Version comparison data
--------------------------------

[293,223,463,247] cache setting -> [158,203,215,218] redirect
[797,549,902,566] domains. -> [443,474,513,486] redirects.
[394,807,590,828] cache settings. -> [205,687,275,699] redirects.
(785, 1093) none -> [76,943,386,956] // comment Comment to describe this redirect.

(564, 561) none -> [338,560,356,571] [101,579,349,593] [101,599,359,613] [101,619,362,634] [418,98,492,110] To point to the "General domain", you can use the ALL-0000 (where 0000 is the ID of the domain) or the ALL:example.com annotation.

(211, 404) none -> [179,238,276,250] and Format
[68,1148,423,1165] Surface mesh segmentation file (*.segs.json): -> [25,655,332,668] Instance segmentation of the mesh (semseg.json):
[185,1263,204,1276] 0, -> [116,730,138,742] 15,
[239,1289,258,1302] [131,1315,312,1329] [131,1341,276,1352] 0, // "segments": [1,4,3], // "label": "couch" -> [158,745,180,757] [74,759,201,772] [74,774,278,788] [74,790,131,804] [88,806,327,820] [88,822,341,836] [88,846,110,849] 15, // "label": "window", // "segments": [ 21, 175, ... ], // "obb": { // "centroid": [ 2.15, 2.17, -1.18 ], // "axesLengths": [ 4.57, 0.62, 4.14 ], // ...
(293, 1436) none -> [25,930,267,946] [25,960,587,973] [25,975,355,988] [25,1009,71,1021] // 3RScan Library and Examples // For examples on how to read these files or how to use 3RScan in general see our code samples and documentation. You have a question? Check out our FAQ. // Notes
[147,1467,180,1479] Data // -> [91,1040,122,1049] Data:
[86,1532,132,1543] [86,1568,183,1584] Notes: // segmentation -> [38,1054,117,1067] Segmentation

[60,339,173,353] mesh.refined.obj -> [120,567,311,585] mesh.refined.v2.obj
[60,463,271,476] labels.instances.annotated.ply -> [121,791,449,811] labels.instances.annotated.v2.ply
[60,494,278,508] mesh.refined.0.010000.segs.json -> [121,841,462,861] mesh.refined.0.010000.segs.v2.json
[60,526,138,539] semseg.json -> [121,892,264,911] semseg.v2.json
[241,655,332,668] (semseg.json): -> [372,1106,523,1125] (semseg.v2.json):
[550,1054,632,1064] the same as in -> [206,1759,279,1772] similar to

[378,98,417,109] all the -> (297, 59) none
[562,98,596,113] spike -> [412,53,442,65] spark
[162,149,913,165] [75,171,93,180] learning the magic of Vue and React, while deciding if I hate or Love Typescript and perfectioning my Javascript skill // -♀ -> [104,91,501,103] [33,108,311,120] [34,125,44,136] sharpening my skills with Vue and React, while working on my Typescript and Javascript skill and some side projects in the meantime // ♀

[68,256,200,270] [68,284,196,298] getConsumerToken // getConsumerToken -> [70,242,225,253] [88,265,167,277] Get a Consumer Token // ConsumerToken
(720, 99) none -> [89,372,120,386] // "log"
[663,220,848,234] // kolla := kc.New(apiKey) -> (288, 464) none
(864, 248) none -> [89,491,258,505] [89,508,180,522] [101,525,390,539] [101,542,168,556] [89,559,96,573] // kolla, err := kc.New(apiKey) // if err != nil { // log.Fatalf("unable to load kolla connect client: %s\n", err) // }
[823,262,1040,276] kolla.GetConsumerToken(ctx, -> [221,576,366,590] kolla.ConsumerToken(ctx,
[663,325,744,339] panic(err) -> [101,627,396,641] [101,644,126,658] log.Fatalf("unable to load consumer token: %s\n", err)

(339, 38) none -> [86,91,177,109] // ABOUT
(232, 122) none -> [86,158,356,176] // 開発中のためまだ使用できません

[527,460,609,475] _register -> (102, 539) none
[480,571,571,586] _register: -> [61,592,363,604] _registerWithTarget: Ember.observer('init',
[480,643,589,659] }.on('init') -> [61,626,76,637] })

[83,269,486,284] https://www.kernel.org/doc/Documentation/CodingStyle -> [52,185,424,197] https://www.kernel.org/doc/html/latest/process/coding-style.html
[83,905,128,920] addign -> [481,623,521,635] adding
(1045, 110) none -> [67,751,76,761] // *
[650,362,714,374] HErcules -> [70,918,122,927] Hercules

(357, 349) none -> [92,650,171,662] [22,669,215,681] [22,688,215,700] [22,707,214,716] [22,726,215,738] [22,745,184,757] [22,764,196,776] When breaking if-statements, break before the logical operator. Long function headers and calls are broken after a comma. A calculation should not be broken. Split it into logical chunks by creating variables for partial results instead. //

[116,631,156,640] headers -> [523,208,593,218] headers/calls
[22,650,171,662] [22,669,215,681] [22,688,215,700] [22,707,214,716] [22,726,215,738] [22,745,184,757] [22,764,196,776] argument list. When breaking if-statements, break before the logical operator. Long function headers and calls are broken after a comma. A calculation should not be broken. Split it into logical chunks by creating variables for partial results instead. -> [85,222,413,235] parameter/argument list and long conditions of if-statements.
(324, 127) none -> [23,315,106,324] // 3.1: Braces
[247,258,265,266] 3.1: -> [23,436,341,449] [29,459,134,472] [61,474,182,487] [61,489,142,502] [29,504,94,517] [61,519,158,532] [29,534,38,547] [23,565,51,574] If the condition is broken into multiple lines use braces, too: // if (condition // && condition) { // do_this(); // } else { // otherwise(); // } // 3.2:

--------------------------------

# [Work request]
What you return must be the lines above that run from the line with "[116,631,156,640] headers ->" to the line with "(324, 127) none", inclusive, each copied exactly.

# [Task output]
[116,631,156,640] headers -> [523,208,593,218] headers/calls
[22,650,171,662] [22,669,215,681] [22,688,215,700] [22,707,214,716] [22,726,215,738] [22,745,184,757] [22,764,196,776] argument list. When breaking if-statements, break before the logical operator. Long function headers and calls are broken after a comma. A calculation should not be broken. Split it into logical chunks by creating variables for partial results instead. -> [85,222,413,235] parameter/argument list and long conditions of if-statements.
(324, 127) none -> [23,315,106,324] // 3.1: Braces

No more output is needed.